Bien en peine de leur répondre à mon niveau de perception, je m'autorise néanmoins à penser un faisceau d'objectifs possibles, ce qui ne préjuge pas de leur pertinence. Signalons aux jeunes lecteurs avant de commencer que dans l'esprit maurrassien, le retour du roi n'est pas le but ultime mais la queue de trajectoire d'une analyse politique construite sur le nationalisme intégral. Même si aucune sacralité n'est ôtée à la monarchie attendue, elle est avant tout raisonnée. C'est le résultat d'une équation. Notons en passant que d'autres penseurs modernes, dont ce blogue a parlé, sont parvenus à la même conclusion de la nécessité d'un roi ; Erik von Kuehnelt-Leddihn et Hans-Hermann Hoppe pour ne citer qu'eux. En plus en schpountz, ça pose ! Donc, on peut faire de la politique sans commencer par le roi.
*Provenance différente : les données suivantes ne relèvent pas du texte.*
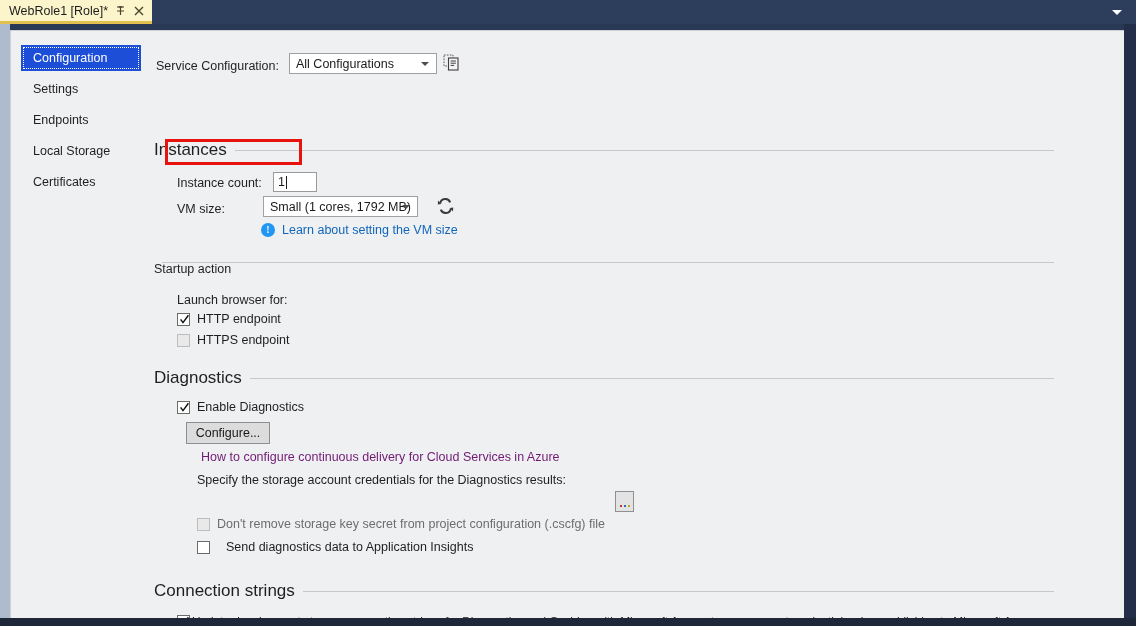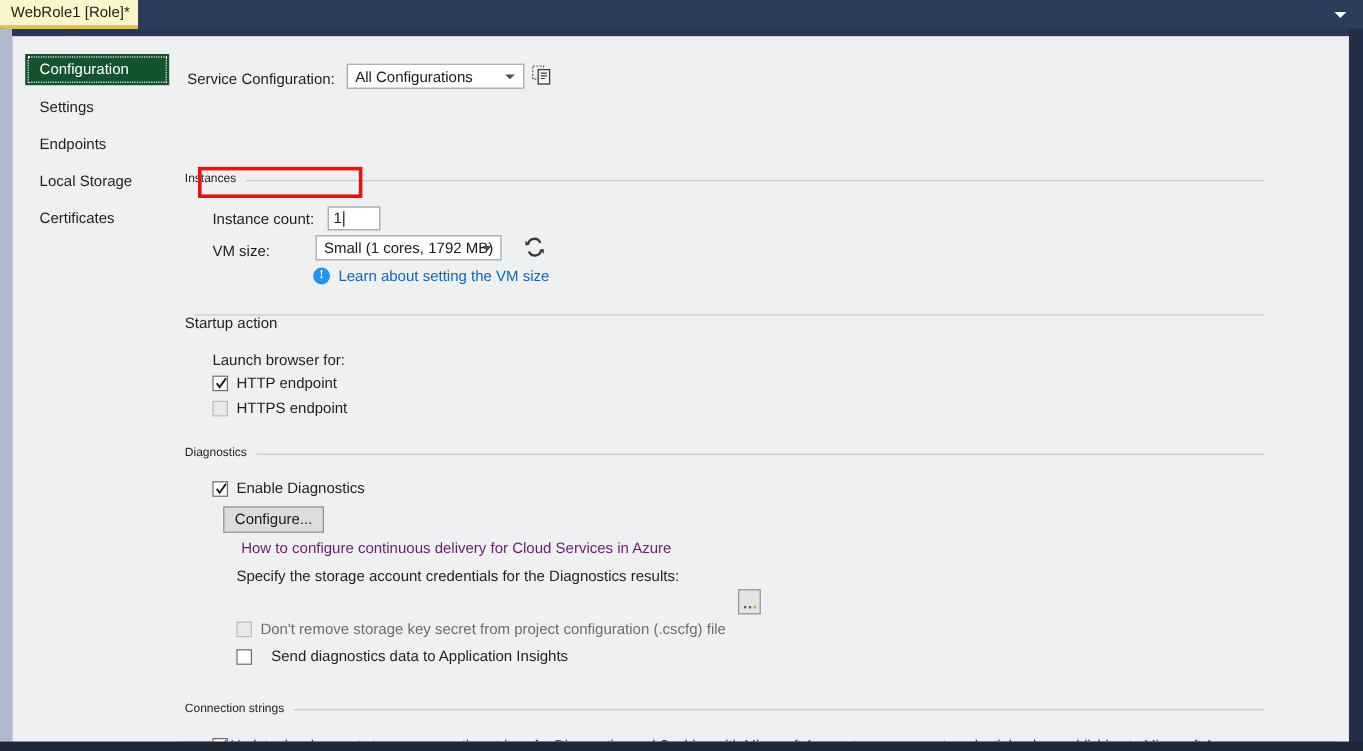--- a/index.html
+++ b/index.html
@@ -29,21 +29,20 @@
   }
   .tab {
     position: absolute; left: 0; top: 0;
     height: 24px;
     background: #fcf5cb;
     border-bottom: 3px solid #e3c14f;
     display: flex; align-items: center;
     padding: 0 7px 0 9px;
     gap: 7px;
     cursor: default;
-    flex-direction: column;
   }
   .tab-title {
     font-size: 12.5px;
     color: #1c1c1c;
     white-space: nowrap;
     line-height: 20px;
   }
   .tab-pin {
     width: 11px; height: 13px;
     position: relative;
@@ -108,21 +107,21 @@
     width: 120px;
     height: 26px;
     display: flex; align-items: center;
     padding-left: 12px;
     font-size: 12.5px;
     color: #1f1f1f;
     cursor: default;
     white-space: nowrap;
   }
   .nav-item.selected {
-    background: #14532d;
+    background: #1d4ed8;
     color: #ffffff;
     outline: 1px dotted #ffffff;
     outline-offset: -3px;
   }
 
   
   #content {
     position: absolute;
     left: 138px; top: 0;
     width: 976px; height: 588px;
@@ -138,21 +137,21 @@
   }
 
   
   .grp {
     position: absolute;
     display: flex; align-items: center;
     gap: 8px;
     white-space: nowrap;
   }
   .grp-title {
-    font-size: 10px;
+    font-size: 17px;
     color: #1f1f1f;
     line-height: 14px;
   }
   .grp-rule {
     height: 1px;
     background: #c8c8c8;
   }
 
   
   .combo {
Première question : il n'échappe à personne que l'époque remet en cause nos institutions, la révision constitutionnelle en discussion au parlement (que l'on veut réduire) et qui accroît la monarchisation de l'exécutif, est une réponse au projet de Sixième République populaire de la gauche. L'AF veut-elle s'insérer dans ce débat en proposant une étape jouable de la réforme car il est bien entendu que le retour du roi ex-nihilo est impossible encore, trop de politiques voulant faire le roi chacun à leur tour. Une stratégie de tout-ou-rien ne mènera nulle part ; mais des propositions étayées pourraient avoir de l'écho dans le microcosme politique tant les esprits sont en recherche d'une solution.
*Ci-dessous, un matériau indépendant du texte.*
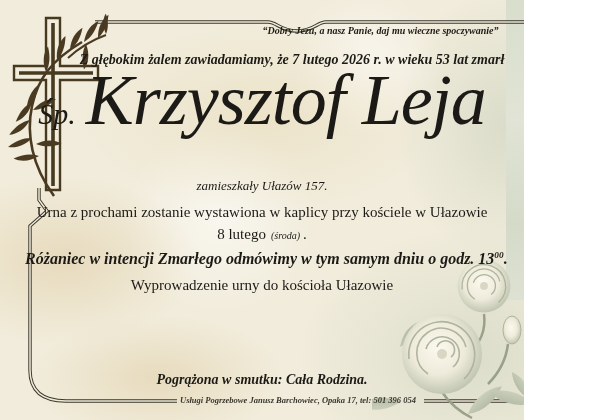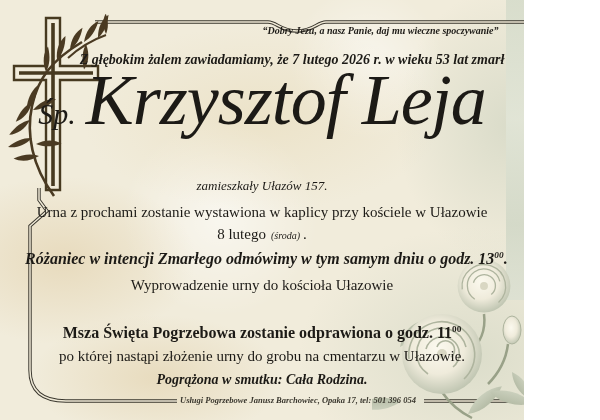--- a/index.html
+++ b/index.html
@@ -161,23 +161,19 @@
     <span>8 lutego</span><span class="small-day">(środa)</span><span>.</span>
   </div>
 
   <div class="t rosary">
     <span>Różaniec w intencji Zmarłego odmówimy w tym samym dniu o godz. 13</span><span class="sup">00</span><span>.</span>
   </div>
 
   <div class="t body-line proc1">Wyprowadzenie urny do kościoła Ułazowie</div>
 
 
-  <div class="t mass">
-    <span>Msza Święta Pogrzebowa zostanie odprawiona o godz. 11</span><span class="sup">00</span>
-  </div>
 
-  <div class="t body-line mass2">po której nastąpi złożenie urny do grobu na cmentarzu w Ułazowie.</div>
 
   <div class="t mourning">Pogrążona w smutku: Cała Rodzina.</div>
 
   <div class="t footer-text">Usługi Pogrzebowe Janusz Barchowiec, Opaka 17, tel: 501 396 054</div>
 
 </div>
 
 </body></html>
L'autre question prégnante est la coopération européenne qui est un des axes majeurs du programme Macron. L'AF semblerait privilégier des solutions radicales adossées à la charpente nationaliste de sa doctrine, comme le Frexit. Ce projet est inapplicable pour tout un tas de raisons, et il suffit pour s'en convaincre de voir les difficultés insurmontables que rencontre un pays coupé du continent, à la périphérie donc de l'Union européenne, dans son aventure du Brexit. Choisir de promouvoir le Frexit au cœur même de l'Union est entrer dans un tunnel qui ne débouche sur rien. Même si l'AF aime bien les causes perdues, je pense qu'elle y ruinerait son crédit. Il y a mieux à faire que de couper les ponts en conférence : organiser la réflexion sur des étages de dévolution-subsidiarité est plus compliqué que de dénoncer l'Europe en boucle, mais surtout permettrait de participer intellectuellement à la réforme.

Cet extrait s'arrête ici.